## Activity
Down to the last line, retype each line of the entries exactly, starting with the one that contains "[316,616,373,626] finest. ->".

## Given entries
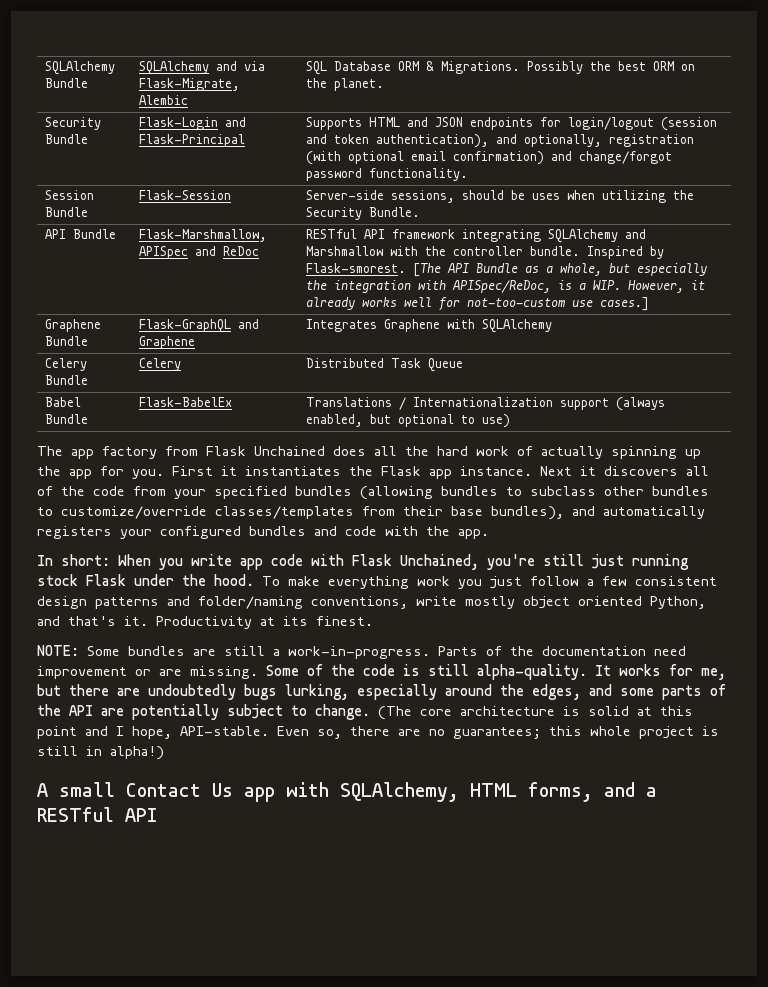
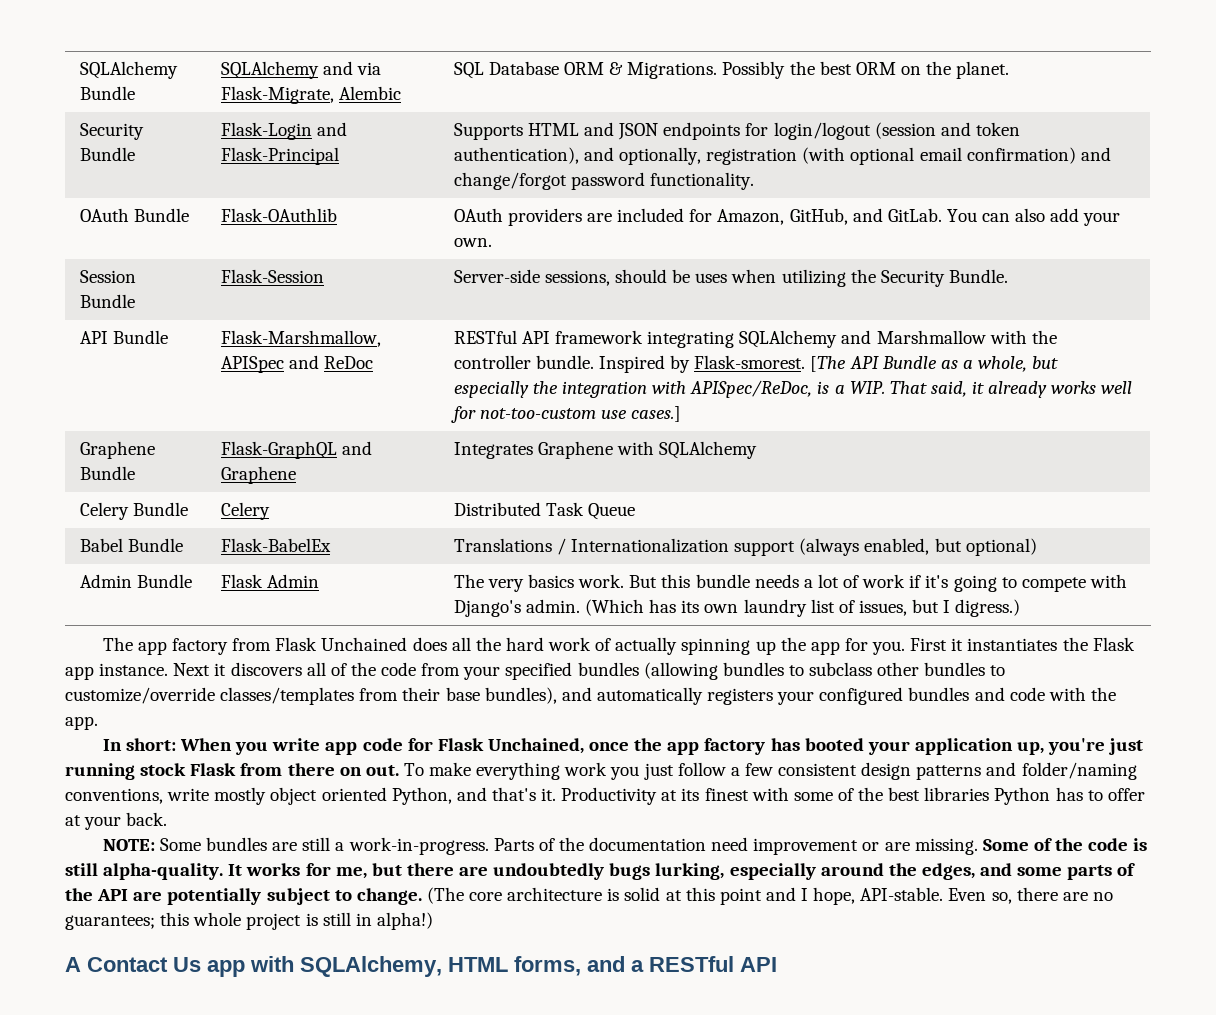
(469, 174) none -> [79,208,189,222] [220,208,337,222] [453,208,1121,226] [453,238,492,247] // OAuth Bundle | Flask-OAuthlib | OAuth providers are included for Amazon, GitHub, and GitLab. You can also add your own.
[628,280,685,293] However, -> [889,381,967,397] That said,
[398,414,511,428] optional to use) -> [965,538,1037,556] [79,574,192,588] [220,574,319,588] [453,574,1127,592] [453,599,1021,617] optional) // Admin Bundle | Flask Admin | The very basics work. But this bundle needs a lot of work if it's going to compete with Django's admin. (Which has its own laundry list of issues, but I digress.)
[311,554,344,566] with -> [407,738,433,751] for
[487,554,689,570] [37,574,254,586] you're still just running stock Flask under the hood. -> [589,738,1144,755] [65,763,399,780] once the app factory has booted your application up, you're just running stock Flask from there on out.
[316,616,373,626] finest. -> [704,787,1145,805] [65,812,168,830] finest with some of the best libraries Python has to offer at your back.
[59,782,115,797] small -> (81, 964) none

## Task output
[316,616,373,626] finest. -> [704,787,1145,805] [65,812,168,830] finest with some of the best libraries Python has to offer at your back.
[59,782,115,797] small -> (81, 964) none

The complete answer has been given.